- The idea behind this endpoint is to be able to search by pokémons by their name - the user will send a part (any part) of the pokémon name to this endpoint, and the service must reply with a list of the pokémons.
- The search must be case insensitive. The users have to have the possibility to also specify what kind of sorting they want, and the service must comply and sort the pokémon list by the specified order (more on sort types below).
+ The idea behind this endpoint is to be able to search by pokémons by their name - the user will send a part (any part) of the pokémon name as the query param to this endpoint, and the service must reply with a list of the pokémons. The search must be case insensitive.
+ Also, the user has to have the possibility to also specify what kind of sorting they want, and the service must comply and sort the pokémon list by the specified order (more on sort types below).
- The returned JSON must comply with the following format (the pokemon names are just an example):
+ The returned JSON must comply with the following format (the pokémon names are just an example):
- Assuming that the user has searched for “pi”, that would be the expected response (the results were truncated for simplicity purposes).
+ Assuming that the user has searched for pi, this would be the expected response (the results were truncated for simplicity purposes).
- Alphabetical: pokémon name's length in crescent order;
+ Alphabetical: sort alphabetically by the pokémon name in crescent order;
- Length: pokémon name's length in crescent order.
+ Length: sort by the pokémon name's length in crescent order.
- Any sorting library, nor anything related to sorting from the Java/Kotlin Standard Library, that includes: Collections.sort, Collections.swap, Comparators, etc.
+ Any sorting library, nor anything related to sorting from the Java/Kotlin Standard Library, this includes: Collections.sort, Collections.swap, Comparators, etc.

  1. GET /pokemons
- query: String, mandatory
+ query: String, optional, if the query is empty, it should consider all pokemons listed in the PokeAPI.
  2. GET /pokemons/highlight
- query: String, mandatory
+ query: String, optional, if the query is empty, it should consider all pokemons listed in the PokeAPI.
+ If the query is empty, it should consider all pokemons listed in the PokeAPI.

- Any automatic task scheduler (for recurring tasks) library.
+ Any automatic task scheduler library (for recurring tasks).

==

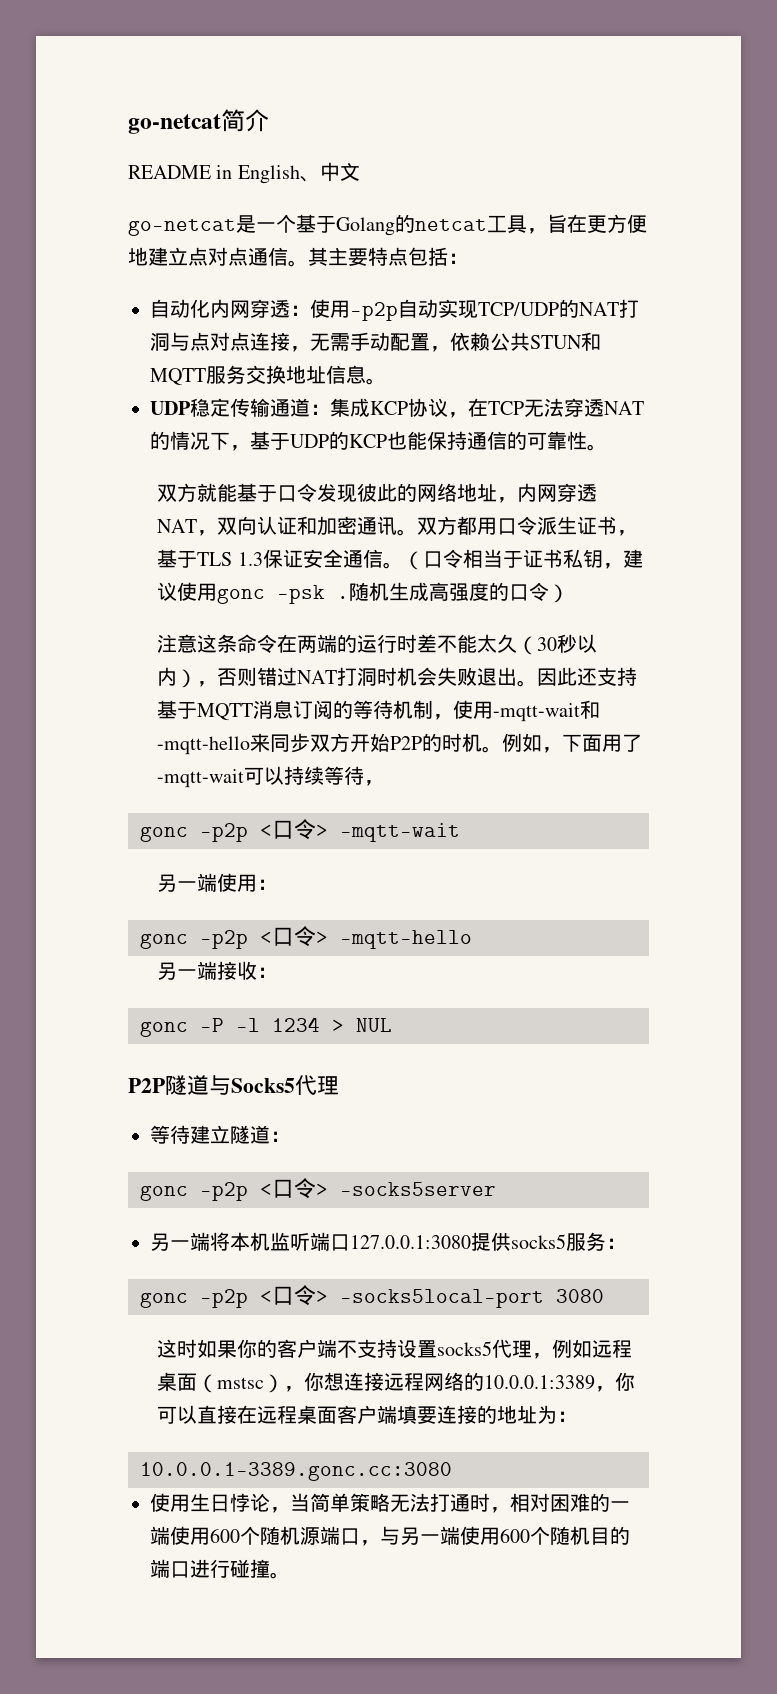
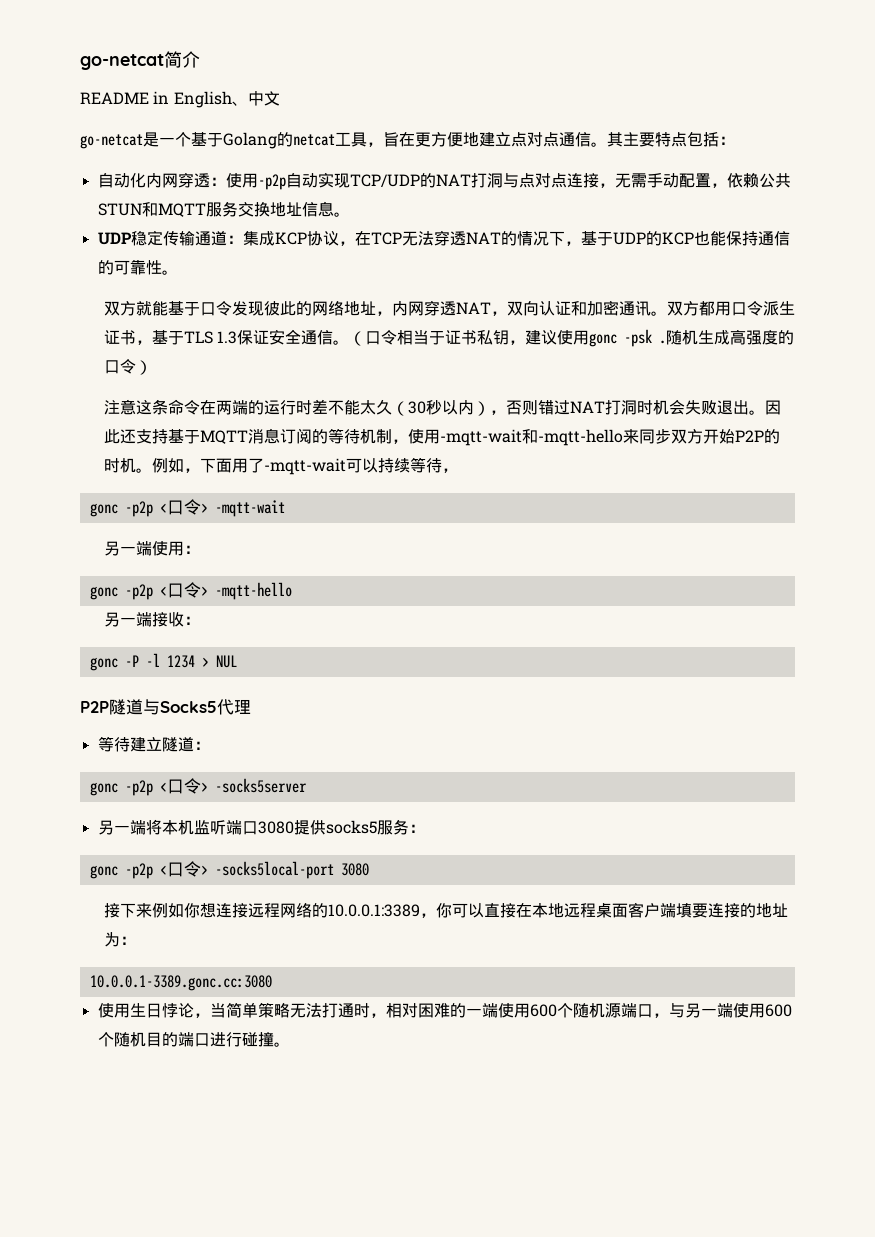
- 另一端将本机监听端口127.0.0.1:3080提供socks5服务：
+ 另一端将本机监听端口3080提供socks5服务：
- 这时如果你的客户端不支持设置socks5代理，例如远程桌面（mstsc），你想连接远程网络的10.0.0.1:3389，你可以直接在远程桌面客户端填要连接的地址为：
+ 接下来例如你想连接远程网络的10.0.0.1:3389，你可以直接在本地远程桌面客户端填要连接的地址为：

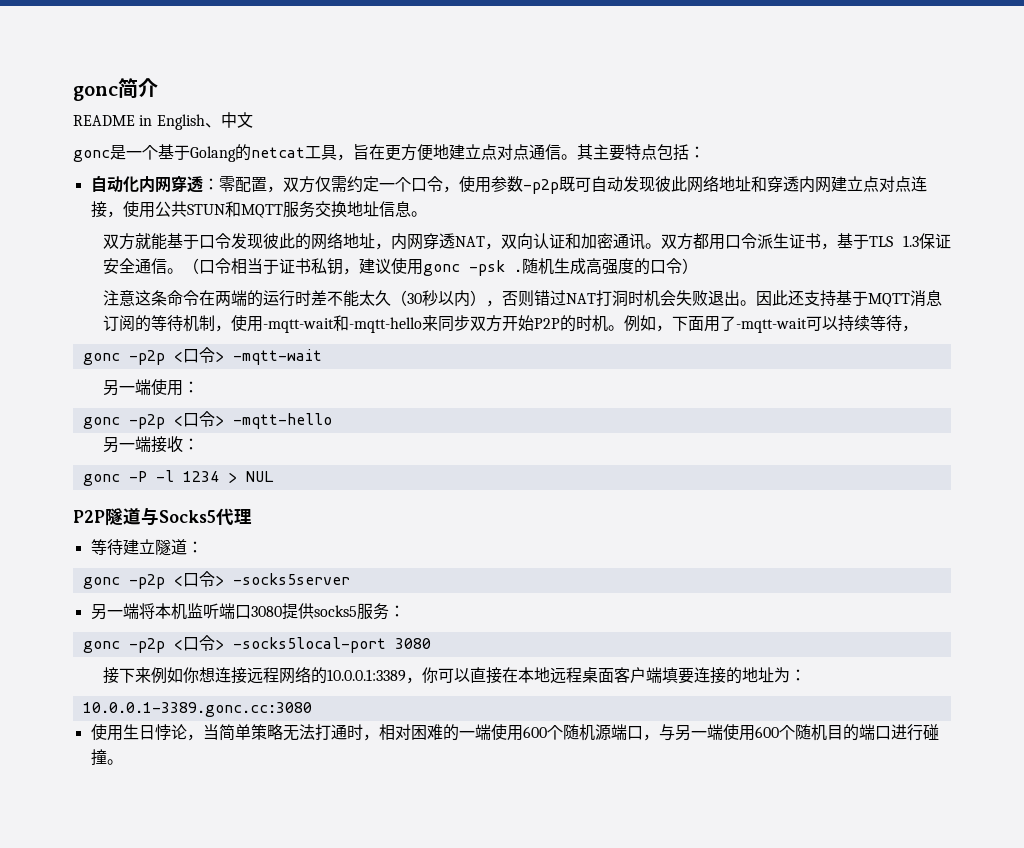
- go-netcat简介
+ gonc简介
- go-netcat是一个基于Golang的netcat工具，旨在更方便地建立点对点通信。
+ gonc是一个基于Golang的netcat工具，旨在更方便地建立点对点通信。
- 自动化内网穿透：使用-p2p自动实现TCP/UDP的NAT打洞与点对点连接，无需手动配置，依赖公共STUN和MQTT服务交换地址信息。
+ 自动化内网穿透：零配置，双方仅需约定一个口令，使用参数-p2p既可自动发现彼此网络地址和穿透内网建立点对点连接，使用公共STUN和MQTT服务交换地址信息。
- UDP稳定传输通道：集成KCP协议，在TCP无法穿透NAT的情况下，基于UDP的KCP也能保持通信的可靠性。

**Assignment**
Go through the records and work out how many lines contain the string "returned". The answer should be that number alone.

**Reply**
2